Whether gambling or drugging or eating, or writing a book, there is a ritual of things we do, and say, and think, before, during, and after the actual using of the drug. And I use the word drug here because a behavioral ritual is just as much a drug on your system as is food, or cigarettes, or alcohol.
The gambler knows the phone number of off-track betting or his/her bookie by heart; a bartender remembers your usual drink; you shop whenever you’re bored. The drinker has a favorite drink with a specific amount of ice or mixer or water. He/she might sip the drink rhythmically, with or without others at specific times of the day or week or year, and many people only drink in particular places, i.e., it never occurs to me to order alcohol in a Chinese restaurant. Whereas my friend Tom always orders a beer and friend Sara orders one large and one small sake when in a Japanese restaurant. Each part of a ritual knits with the other parts to tighten the behavior more and more effectively. Add to your list the way you lock, and unlock, the door to your home or office, answer your phone, call a friend, get ready for bed, set your hair, or comb your moustache.
When I smoked, there was the buying and smoking of the cigarettes. But there was also my cigarette-case collection, a Dunhill lighter, and I used a Lalique ashtray, for goodness sake. I added additional behaviors to my ritual, too: I needed to shop for and have on hand, lighter fluid for the lighter and extra mouth spray and mouth wash to use after I smoked each cigarette.
The ritual paraphernalia is just as much a part of your eating- or smoking- or drinking-habit as the lighting-up and inhaling of a cigarette, or the swallowing of a bite of food. Each habit has its own ritual actions and reactions.
Think about other rituals and habits you mindlessly perform each day: You brush your teeth, shower, shave, or put on makeup. Checking on mail or retrieving telephone answering-machine messages may be a part of your repertoire. I’ve recently added to my ritual, the periodic checking of my email to see if “I’ve got mail.”
Getting dressed in the morning is ritualized, too. You might comb your hair and put on makeup, then put on clothes. Some others put their clothes on first, and then comb their hair and put on makeup. I eat breakfast and take my one-a-day, two-a-day, three-a-day vitamins, minerals, and calcium pills. I even arrange them on a paper plate in four little piles for easy access later. That’s a ritual, too. That’s what we do:
We organize, and ritualize, so we can narcotize.

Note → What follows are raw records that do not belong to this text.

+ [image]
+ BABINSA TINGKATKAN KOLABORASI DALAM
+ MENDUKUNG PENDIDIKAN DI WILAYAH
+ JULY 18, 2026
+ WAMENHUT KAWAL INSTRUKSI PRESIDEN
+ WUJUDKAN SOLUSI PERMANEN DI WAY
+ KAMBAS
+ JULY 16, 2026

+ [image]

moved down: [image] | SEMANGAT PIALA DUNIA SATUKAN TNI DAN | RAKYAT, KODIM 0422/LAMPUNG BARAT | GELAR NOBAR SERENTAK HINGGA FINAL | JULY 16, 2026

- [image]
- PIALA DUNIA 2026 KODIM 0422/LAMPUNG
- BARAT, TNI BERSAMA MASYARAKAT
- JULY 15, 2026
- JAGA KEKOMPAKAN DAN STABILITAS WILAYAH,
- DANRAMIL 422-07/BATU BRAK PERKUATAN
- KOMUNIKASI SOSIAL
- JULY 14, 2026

All this busy work distracts you, at least for the moment, from feelings or thoughts with which you don’t want to deal.
I’ve practiced and perfected many constructive rituals into my life. After doing them consistently for many years, they are now automatic, and mindless and serve my needs. They help make my day run smoothly, like using a pencil when I write in my appointment book. There is comfort in the familiar.
It is the ritual of the first thought or word or action that leads to the next thought or word or action to the next, and the next, and the next. Eventually, you succumb to what you think is the allure of the taste or smell or even sight of food. But it is really the tail end of a ritual where you might be tired or bored and just used to surrendering to whatever is set before you. Some of us eat as an excuse to take a break, or to rest. It is hard to say no because it is all knitted together from the first thought of a ritual to the first feelings of remorse. There’s always remorse. That’s part of the ritual, too. This cycle of behavioral ritual needs to be interrupted and unraveled. Identifying these patterns, even acknowledging you have patterns, is a wonderful first step in changing habits.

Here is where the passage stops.